Try it
Take the lines below from the first through the one that contains "[189,298,255,308] структуры ->" and copy them exactly.

Structured diff data
:::::

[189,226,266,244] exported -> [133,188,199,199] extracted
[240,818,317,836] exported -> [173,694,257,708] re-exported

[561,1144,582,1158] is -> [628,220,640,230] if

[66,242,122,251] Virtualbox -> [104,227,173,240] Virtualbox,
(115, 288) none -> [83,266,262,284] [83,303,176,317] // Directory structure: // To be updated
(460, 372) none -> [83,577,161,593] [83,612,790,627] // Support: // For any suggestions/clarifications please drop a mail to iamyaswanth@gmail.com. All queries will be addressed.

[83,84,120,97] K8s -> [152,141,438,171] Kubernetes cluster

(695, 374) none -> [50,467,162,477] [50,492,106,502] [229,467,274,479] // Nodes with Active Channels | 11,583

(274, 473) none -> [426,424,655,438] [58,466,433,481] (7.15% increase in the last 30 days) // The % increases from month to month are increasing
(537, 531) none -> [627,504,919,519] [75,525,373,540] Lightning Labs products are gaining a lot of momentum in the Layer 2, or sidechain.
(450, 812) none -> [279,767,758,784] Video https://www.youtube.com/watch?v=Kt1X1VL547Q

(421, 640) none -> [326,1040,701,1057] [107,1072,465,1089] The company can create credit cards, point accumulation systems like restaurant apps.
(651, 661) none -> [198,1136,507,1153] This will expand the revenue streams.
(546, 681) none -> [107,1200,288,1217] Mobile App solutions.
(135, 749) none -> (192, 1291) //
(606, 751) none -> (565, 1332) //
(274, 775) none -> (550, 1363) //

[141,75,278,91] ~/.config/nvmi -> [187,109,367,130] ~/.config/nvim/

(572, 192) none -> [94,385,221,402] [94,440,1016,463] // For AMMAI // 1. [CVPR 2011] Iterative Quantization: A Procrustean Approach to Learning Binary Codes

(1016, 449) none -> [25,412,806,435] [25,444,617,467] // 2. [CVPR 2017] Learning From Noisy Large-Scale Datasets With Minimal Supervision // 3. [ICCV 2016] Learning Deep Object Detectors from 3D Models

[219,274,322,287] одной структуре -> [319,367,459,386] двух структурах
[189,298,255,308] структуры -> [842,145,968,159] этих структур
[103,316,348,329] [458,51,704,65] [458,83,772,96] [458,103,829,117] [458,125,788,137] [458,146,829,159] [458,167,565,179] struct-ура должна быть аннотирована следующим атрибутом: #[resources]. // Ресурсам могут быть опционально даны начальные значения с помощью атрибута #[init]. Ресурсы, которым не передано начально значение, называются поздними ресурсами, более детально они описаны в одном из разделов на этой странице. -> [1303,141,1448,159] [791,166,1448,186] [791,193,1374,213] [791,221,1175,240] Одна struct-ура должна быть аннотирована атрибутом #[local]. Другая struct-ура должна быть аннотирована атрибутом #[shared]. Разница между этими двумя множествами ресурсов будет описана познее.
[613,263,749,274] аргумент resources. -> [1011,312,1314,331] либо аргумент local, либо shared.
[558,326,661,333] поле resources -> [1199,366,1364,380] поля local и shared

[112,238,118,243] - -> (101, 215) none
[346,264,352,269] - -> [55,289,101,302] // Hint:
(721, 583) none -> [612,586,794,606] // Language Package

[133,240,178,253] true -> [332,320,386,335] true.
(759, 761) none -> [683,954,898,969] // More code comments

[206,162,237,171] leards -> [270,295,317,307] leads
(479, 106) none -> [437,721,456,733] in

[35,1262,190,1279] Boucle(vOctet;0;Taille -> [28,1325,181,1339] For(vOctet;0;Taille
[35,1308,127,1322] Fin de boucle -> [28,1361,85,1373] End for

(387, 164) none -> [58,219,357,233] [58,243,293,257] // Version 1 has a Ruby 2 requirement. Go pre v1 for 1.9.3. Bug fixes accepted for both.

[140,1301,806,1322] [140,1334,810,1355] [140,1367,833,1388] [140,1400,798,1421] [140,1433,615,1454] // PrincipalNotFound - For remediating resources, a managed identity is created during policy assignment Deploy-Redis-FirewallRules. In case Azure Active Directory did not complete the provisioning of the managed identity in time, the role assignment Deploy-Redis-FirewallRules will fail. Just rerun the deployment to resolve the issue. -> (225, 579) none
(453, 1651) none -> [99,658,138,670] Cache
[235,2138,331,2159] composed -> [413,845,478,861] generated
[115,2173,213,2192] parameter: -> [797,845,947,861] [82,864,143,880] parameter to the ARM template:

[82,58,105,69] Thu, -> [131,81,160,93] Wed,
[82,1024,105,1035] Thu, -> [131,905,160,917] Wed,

:::::

Result of this task
[189,226,266,244] exported -> [133,188,199,199] extracted
[240,818,317,836] exported -> [173,694,257,708] re-exported

[561,1144,582,1158] is -> [628,220,640,230] if

[66,242,122,251] Virtualbox -> [104,227,173,240] Virtualbox,
(115, 288) none -> [83,266,262,284] [83,303,176,317] // Directory structure: // To be updated
(460, 372) none -> [83,577,161,593] [83,612,790,627] // Support: // For any suggestions/clarifications please drop a mail to iamyaswanth@gmail.com. All queries will be addressed.

[83,84,120,97] K8s -> [152,141,438,171] Kubernetes cluster

(695, 374) none -> [50,467,162,477] [50,492,106,502] [229,467,274,479] // Nodes with Active Channels | 11,583

(274, 473) none -> [426,424,655,438] [58,466,433,481] (7.15% increase in the last 30 days) // The % increases from month to month are increasing
(537, 531) none -> [627,504,919,519] [75,525,373,540] Lightning Labs products are gaining a lot of momentum in the Layer 2, or sidechain.
(450, 812) none -> [279,767,758,784] Video https://www.youtube.com/watch?v=Kt1X1VL547Q

(421, 640) none -> [326,1040,701,1057] [107,1072,465,1089] The company can create credit cards, point accumulation systems like restaurant apps.
(651, 661) none -> [198,1136,507,1153] This will expand the revenue streams.
(546, 681) none -> [107,1200,288,1217] Mobile App solutions.
(135, 749) none -> (192, 1291) //
(606, 751) none -> (565, 1332) //
(274, 775) none -> (550, 1363) //

[141,75,278,91] ~/.config/nvmi -> [187,109,367,130] ~/.config/nvim/

(572, 192) none -> [94,385,221,402] [94,440,1016,463] // For AMMAI // 1. [CVPR 2011] Iterative Quantization: A Procrustean Approach to Learning Binary Codes

(1016, 449) none -> [25,412,806,435] [25,444,617,467] // 2. [CVPR 2017] Learning From Noisy Large-Scale Datasets With Minimal Supervision // 3. [ICCV 2016] Learning Deep Object Detectors from 3D Models

[219,274,322,287] одной структуре -> [319,367,459,386] двух структурах
[189,298,255,308] структуры -> [842,145,968,159] этих структур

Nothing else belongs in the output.